# Speed of light and current dimensions of the universe [duplicate]

I've seen several documentaries explaining that the diameter of the universe is currently estimated at over 90 billion light-years. And which that - in the face of the age of the universe being about 13.7 billion years - that doesn't contradict the "speed of light" limit, because in the very beginning "space - not matter - could expand faster than light".

What does it mean? All I can see is that we can actually visualize galaxies 13.5 billion light-years away from us in every direction (Isn't it?). Therefore 13.5 billion years ago they were up to 27 billion light-years apart from one another, having had "only" 0.2 billion years from big bang to reach those positions ... This is not "space" expanding, this is matter composing galaxies having travelled much faster than light! Moreover, they all keep saying that - in peering at galaxies 13.5 billion light-years away from us - we are close to looking at the "beginnings of the universe".

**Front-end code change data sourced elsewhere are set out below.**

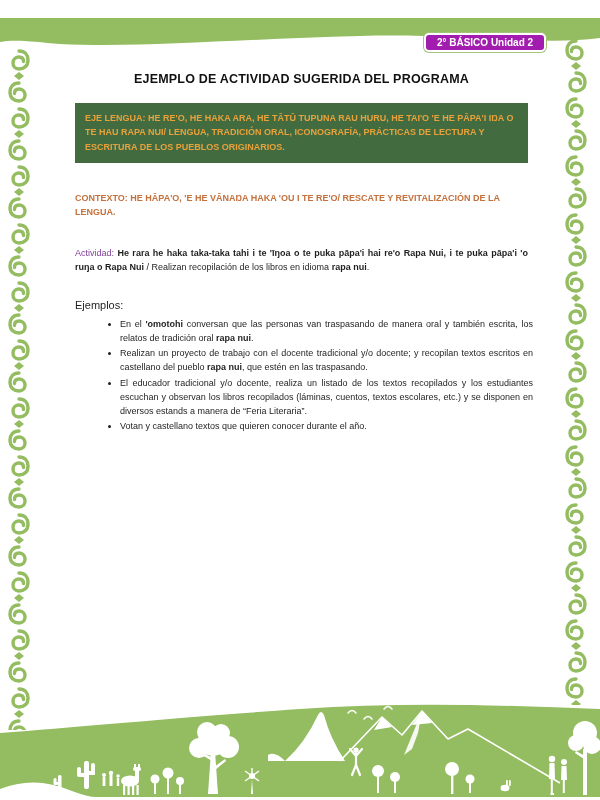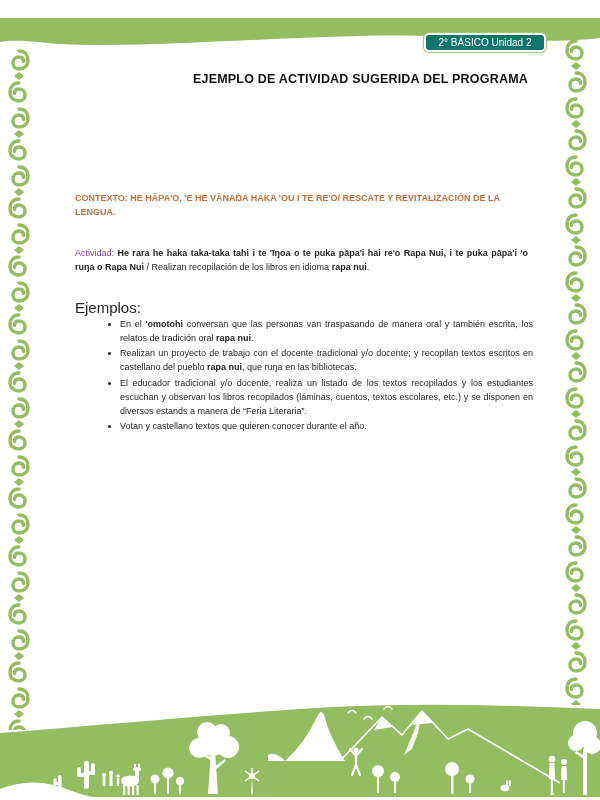"2° BÁSICO Unidad 2" .unit-badge { background: #0f766e -> #a21caf; font-weight: normal -> bold }
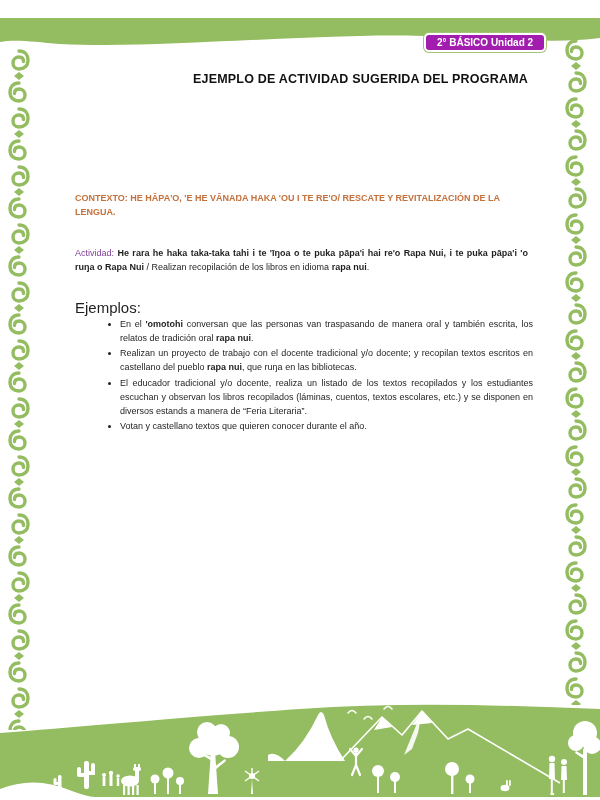"EJEMPLO DE ACTIVIDAD SUGERIDA DEL" .doc-title { text-align: right -> center }
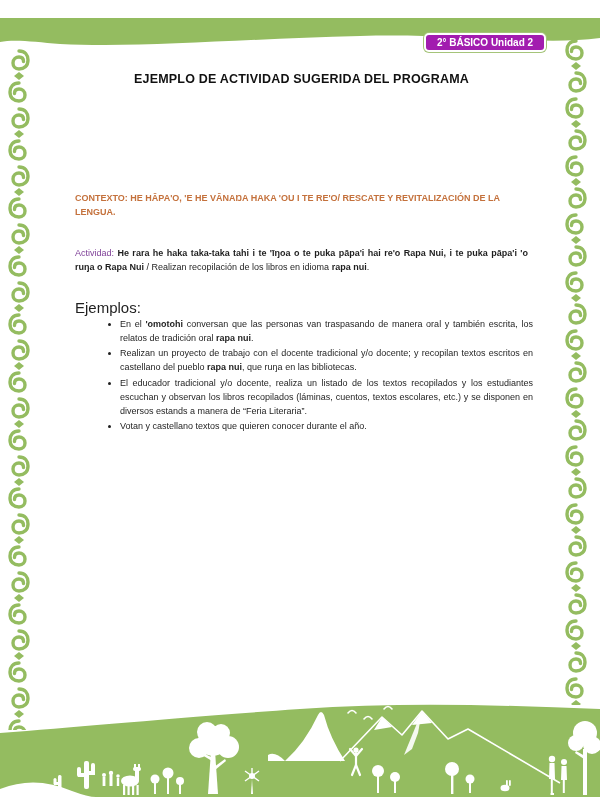"EJE LENGUA: HE RE'O, HE" div.abs { html: none -> <div>EJE LENGUA: HE RE'O, HE HAKA ARA, HE TĀTŪ TUPUNA RAU HURU, HE TAI'O 'E HE PĀPA'I IŊA O TE HAU RAPA NUI/ LENGUA, TRADICIÓN ORAL, ICONOGRAFÍA, PRÁCTICAS DE LECTURA Y ESCRITURA DE LOS PUEBLOS ORIGINARIOS.</div> }
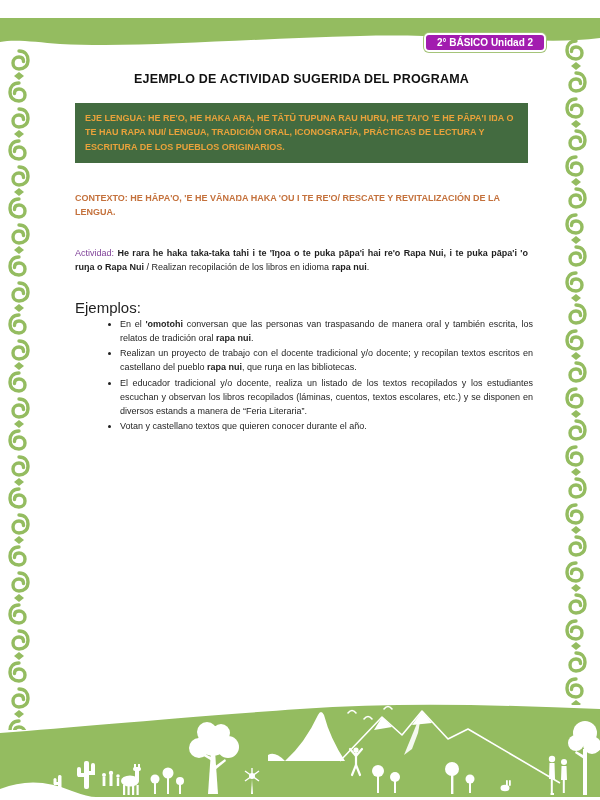"Ejemplos:" .ejemplos-heading { font-size: 15px -> 11px }
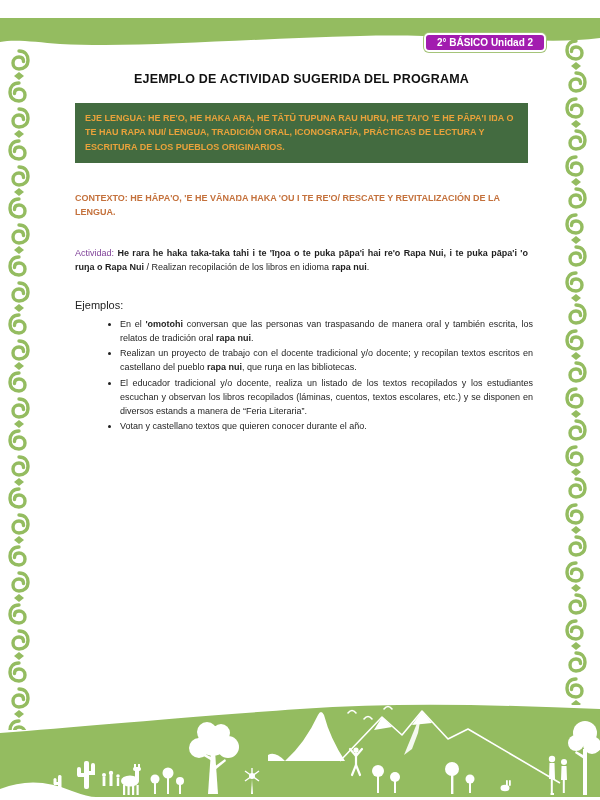", que ruŋa en las" span { text: ruŋa en las bibliotecas -> estén en las traspasando }
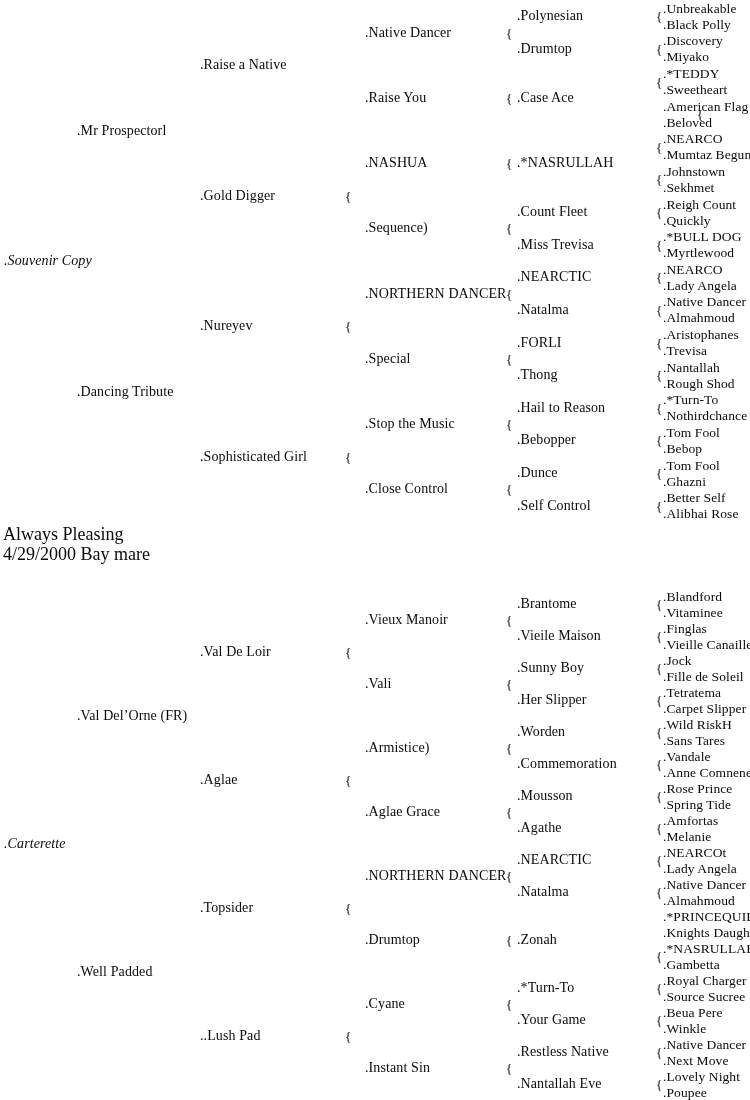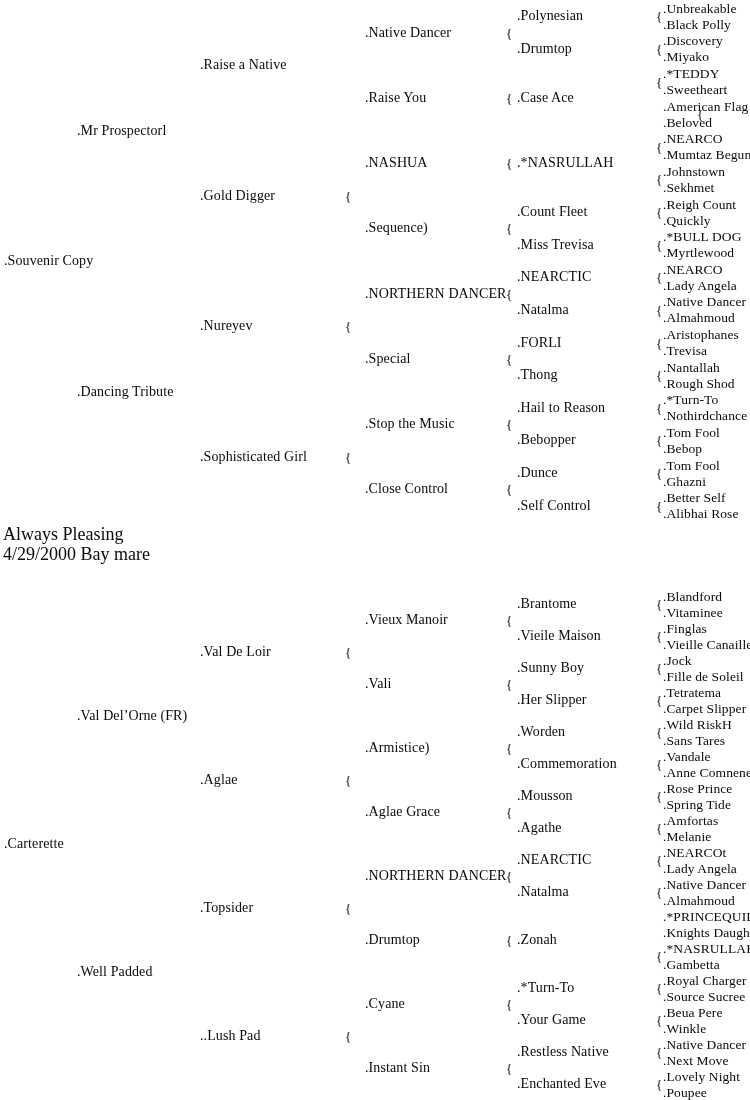".Souvenir Copy" .colA { font-style: none -> italic }
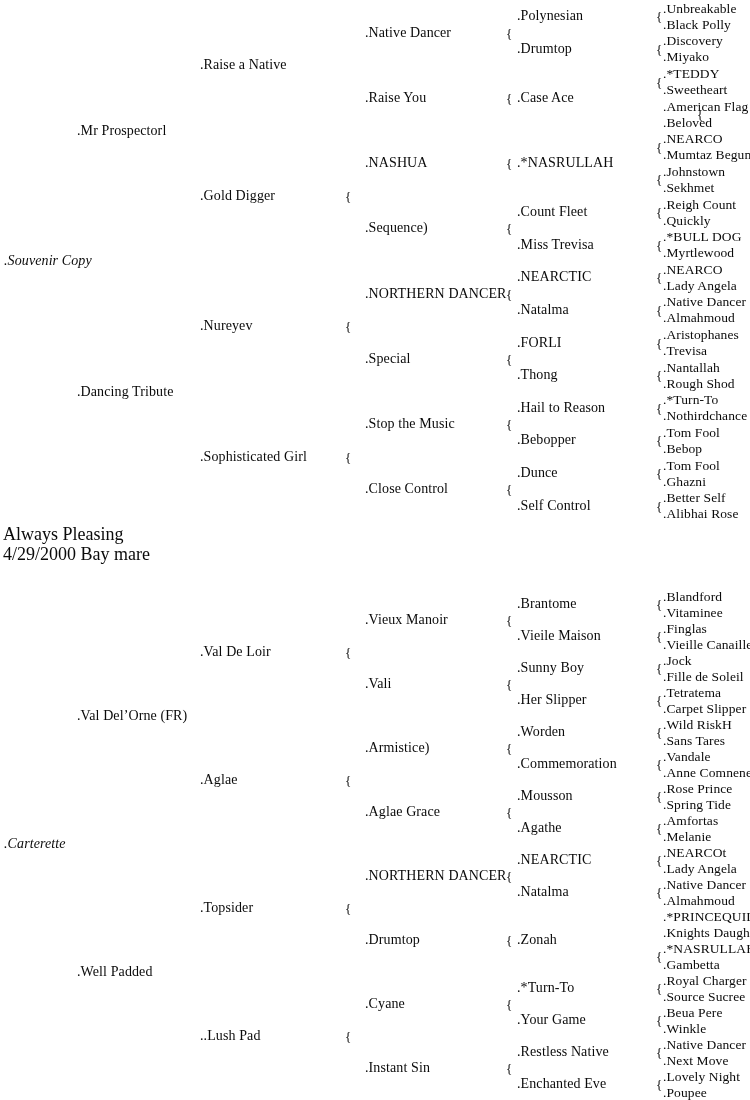".Enchanted Eve" span.name { text: .Enchanted -> .Nantallah }
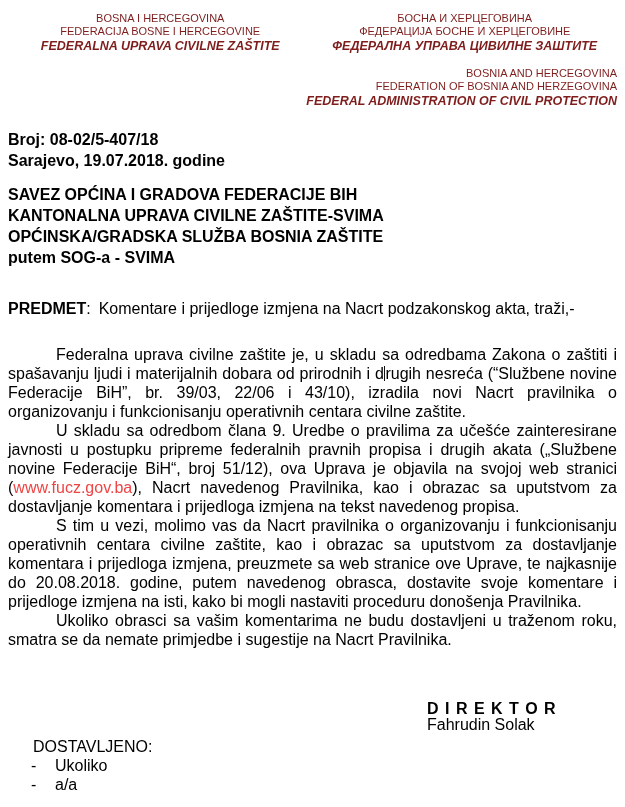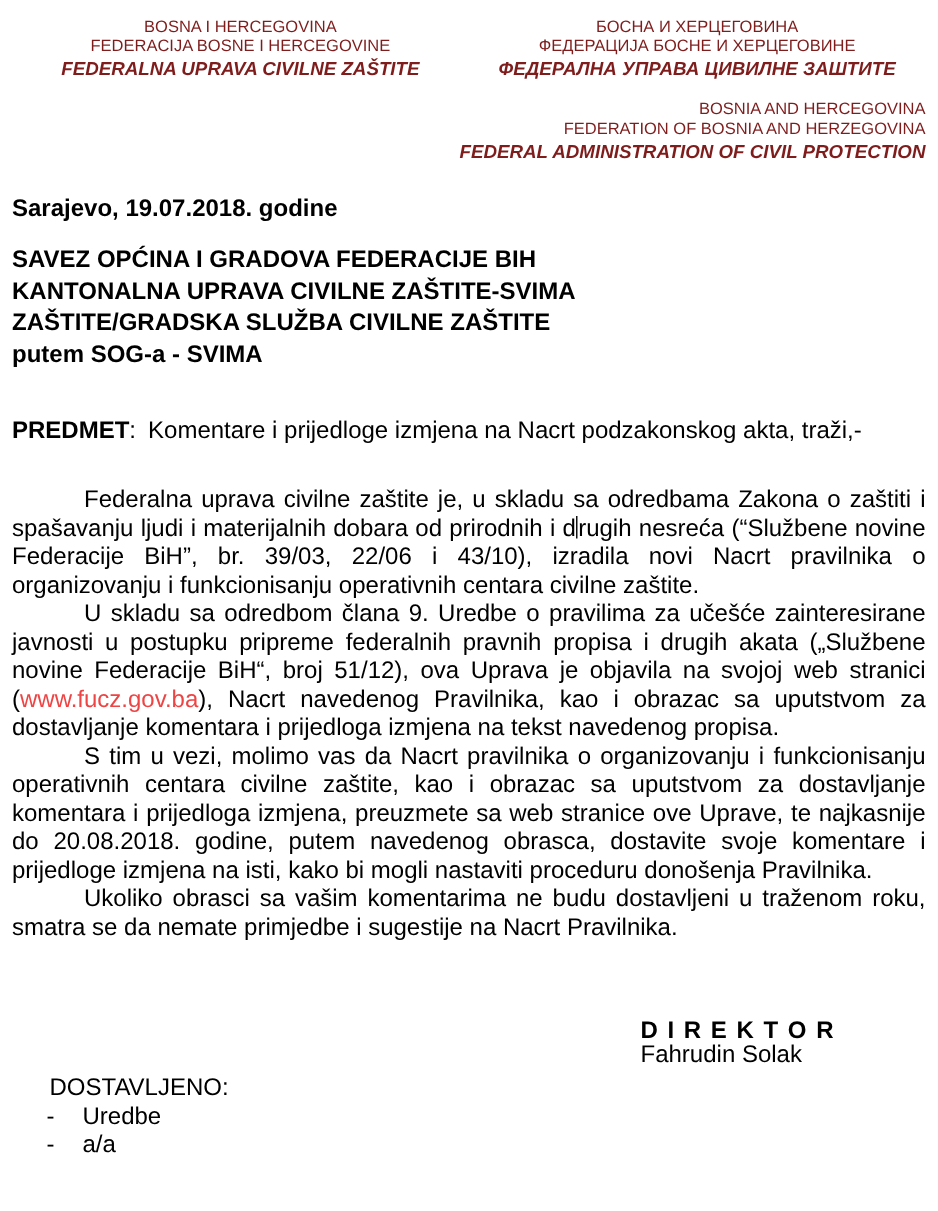"Broj: 08-02/5-407/18" div { html: none -> <div>Broj: 08-02/5-407/18</div> }
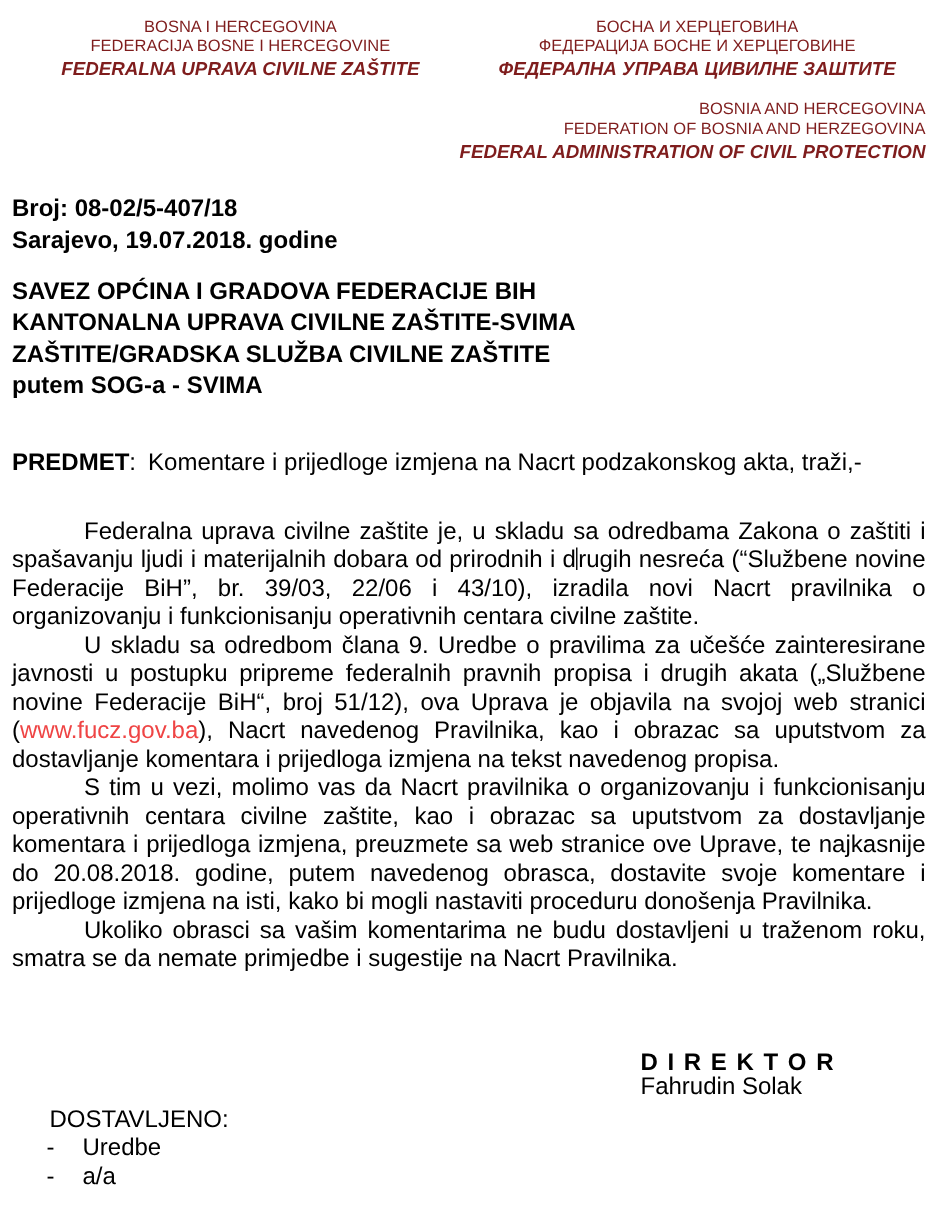"ZAŠTITE/GRADSKA SLUŽBA CIVILNE ZAŠTITE" div { text: ZAŠTITE/GRADSKA SLUŽBA CIVILNE -> OPĆINSKA/GRADSKA SLUŽBA BOSNIA }
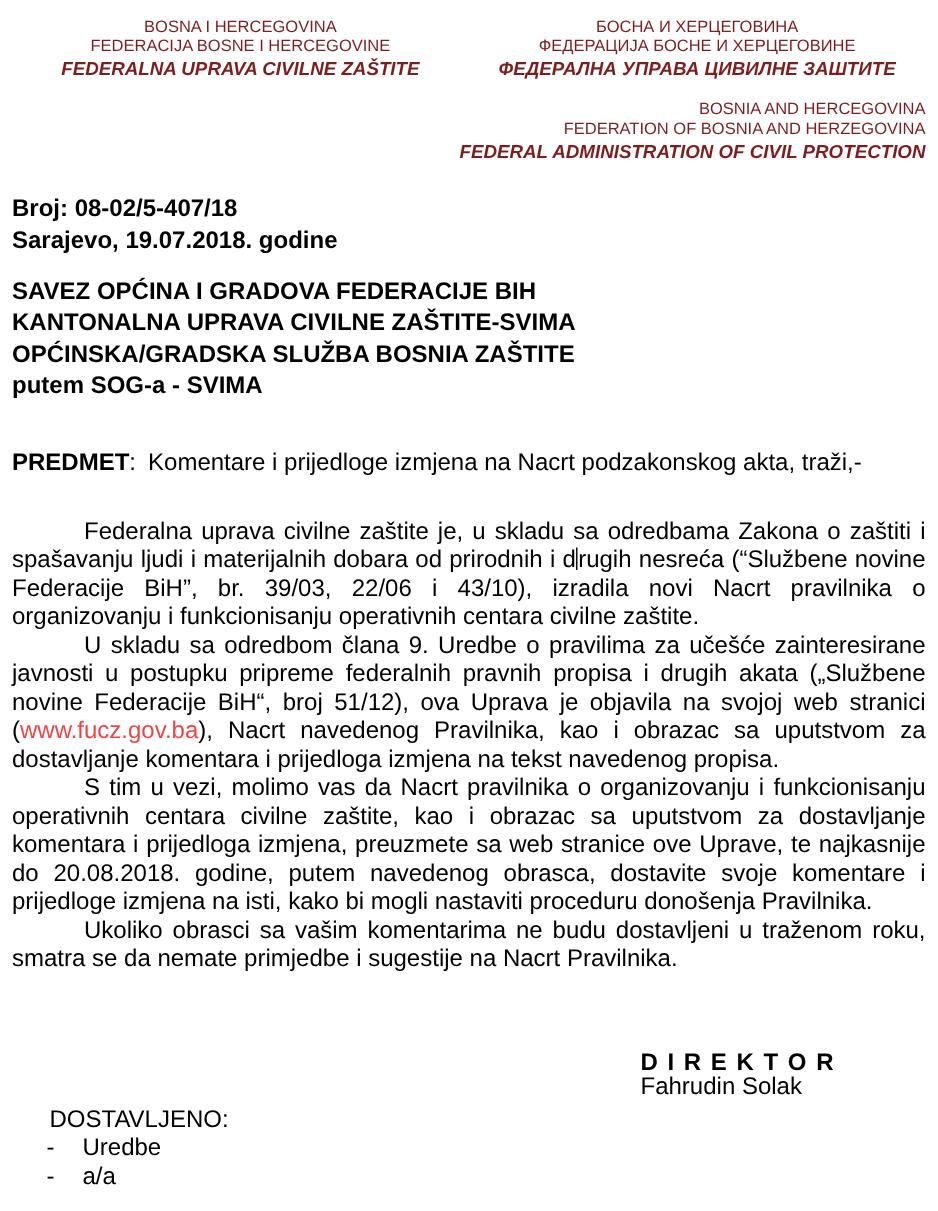"Uredbe" span { text: Uredbe -> Ukoliko }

But if the Big Bang was 13.7 billion years ago, we (the matter now building up our planet) were together with them (the matter composing those far away galaxies) just 0.2 billion years before ... How can we see light coming from so far away from us, emitted by objects which were together with us "just a little while" before?

## marked as duplicate by user10851, Kyle Kanos, Kyle Oman, ACuriousMind♦, Qmechanic♦Jul 23 '15 at 21:38

Okay, let's start with the basics. The Big Bang was not like an explosion in space from which spewed all matter in the universe. The Big Bang was a moment in time. We have this thing called a spacetime metric. I won't bore you with the details, but essentially it is the equation we use to describe all of the geometry in the universe. It includes all the dimensions and the dips and bumps and warpings that the gravity of massive objects imparts on them. In this metric, there is something called a scale factor, $a$, this scale factor is something that describes the expansion of the universe. It is multiplied by the spatial dimensions. In our metric, any spatial distance between two points is the distance that we would measure with a ruler today, in the present. To that end, we define $a=1$ in the present. Because space is expanding and the distance between two points grows as time goes on, we know that a distance we measure today would be smaller in the past. Therefore, in the past $a<1$. For example, today we might measure the distance between two points to be 1 meter, but back when $a$ was $0.5$, the distance between those same two points would have been measured as half a meter. Stick with me, I'm getting to the point. The Big Bang is defined as the moment of time when $a=0$. That means the distance between two points in space was zero. It does not mean that everything was all in the same point, it just means that a ruler would measure the physical separation between two distinct points in space as zero. So you see, the Big Bang was a moment in time (like yesterday), not an event that happened somewhere.